In a listing spotted by eagle-eyed Eater Austin editor Meghan McCarron, forthcoming East Austin pizza joint Pizzabelli has taken to Craigslist not to actually recruit the staff that will serve what they claim will be “the largest selection of toppings, crust, prosecco and Italian cocktails in the country,” but merely to inform prospective pizzamakers and servers that if they want a job that will presumably pay them somewhere in the neighborhood of what every other friggin’ restaurant pays, they need to apply by sending a video to the company’s Snapchat account

Pizzabelli is a new concept opening on the Eastside…upscale pizza with what will be the largest selection of toppings, crust, process and Italian cocktails in the country. 

We are currently taking applications through snapchat. Send your intro video to “hiredinasnap”. Feel free to be creative, tell us what you love about pizza, Italy, food, whatever it is, just try to show us a little bit of who you are. We want every customer that walks in our door to be met with a great first impression, that’s why we are trying this unique hiring process.

Again, we are only taking initial applications via snapchat @ hiredinasnap

If there’s a potential fit, we will reply to you through snapchat about next steps…

The reasons a company might restrict their hiring process to potential employees who are Snapchat savvy are limited—the photo and video messaging app allows recipients of direct messages to view them for between 1-10 seconds, which doesn’t necessarily seem like enough time to make a decision about a prospective hire—but we’ll assume that the main goal here is to filter out people who aren’t tech-savvy enough to know how to make a Snapchat video in the first place. 

Though why that’s the company’s goal is similarly a mystery. If the pizzeria intends that “every customer that walks in [its] door be met with a great first impression,” it probably ought to get to know what sort of impression they give off, like, in person.
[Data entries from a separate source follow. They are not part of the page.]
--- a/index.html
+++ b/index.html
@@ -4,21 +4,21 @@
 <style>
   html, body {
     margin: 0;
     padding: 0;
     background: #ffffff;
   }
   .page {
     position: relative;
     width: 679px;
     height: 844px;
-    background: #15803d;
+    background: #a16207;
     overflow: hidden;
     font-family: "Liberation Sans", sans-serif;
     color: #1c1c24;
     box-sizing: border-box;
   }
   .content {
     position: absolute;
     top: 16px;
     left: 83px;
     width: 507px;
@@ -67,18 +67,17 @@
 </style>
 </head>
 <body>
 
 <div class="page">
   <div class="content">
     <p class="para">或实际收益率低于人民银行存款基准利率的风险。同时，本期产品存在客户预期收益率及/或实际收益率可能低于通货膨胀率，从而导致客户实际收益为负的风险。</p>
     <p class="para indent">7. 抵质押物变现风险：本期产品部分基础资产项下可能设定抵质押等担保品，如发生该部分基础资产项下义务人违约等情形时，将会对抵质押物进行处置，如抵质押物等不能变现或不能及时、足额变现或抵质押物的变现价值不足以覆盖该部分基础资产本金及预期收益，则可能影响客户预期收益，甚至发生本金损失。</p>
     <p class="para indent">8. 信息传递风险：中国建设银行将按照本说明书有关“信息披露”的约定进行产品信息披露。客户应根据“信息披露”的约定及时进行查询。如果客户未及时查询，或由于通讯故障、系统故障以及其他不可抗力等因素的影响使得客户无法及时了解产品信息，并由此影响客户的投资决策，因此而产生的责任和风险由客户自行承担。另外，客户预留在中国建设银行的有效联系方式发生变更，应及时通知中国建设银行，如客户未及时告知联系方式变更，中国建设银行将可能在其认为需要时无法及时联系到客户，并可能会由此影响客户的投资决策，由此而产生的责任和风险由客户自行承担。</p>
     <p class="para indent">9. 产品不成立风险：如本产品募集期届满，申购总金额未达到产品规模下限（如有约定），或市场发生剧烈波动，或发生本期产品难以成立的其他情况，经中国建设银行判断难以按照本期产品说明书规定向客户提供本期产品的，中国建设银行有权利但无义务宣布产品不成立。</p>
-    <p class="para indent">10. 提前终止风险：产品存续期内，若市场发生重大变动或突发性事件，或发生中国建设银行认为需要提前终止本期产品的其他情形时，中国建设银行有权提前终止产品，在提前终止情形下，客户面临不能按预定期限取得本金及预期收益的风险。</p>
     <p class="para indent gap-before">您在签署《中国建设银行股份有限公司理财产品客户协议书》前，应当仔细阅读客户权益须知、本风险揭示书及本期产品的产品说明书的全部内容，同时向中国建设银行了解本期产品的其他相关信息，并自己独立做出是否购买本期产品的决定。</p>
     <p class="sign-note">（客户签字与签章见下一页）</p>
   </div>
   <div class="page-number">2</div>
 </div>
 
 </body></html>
Snapchat is a good way to send your friends pictures of yourself making a stupid face, or to enjoy a bit of sexting without worrying that it’s going to derail your future political career, but as a place to explain your passion for pizza and/or Italy in a way that will give an employer an idea of how customers will react when you welcome them to a restaurant, it’s kind of limited. 

Still, this is part of the bold new future East Austin appears to be carving out for itself: Snapchat’s full demographic information is unavailable, but its userbase is overwhelmingly young (more than 70% of users are between the ages of 13-25), obviously tech-savvy, and can afford smartphones. Fewer than half of Americans with a household income of less than $30,000 a year own smartphones, and the numbers only approach ubiquity (81%) when you start looking at families with an average income of $75,000 a year.

All of which is to say that the self-selecting pool of potential employees that this new pizzeria is drawing from is, by its nature, exclusionary. People of all races and backgrounds use Snapchat, to be certain, but excluding people who aren’t Snapchat-savvy necessarily means that the pool from which the restaurant will be drawing is going to be largely full of candidates who are younger and more affluent.

That’s not exactly a surprise—most restaurants that describe themselves as “upscale” are going to seek out staff that hits those markers—but given the past few weeks in East Austin, building your staff around an exclusive hiring gimmick is probably not a great look.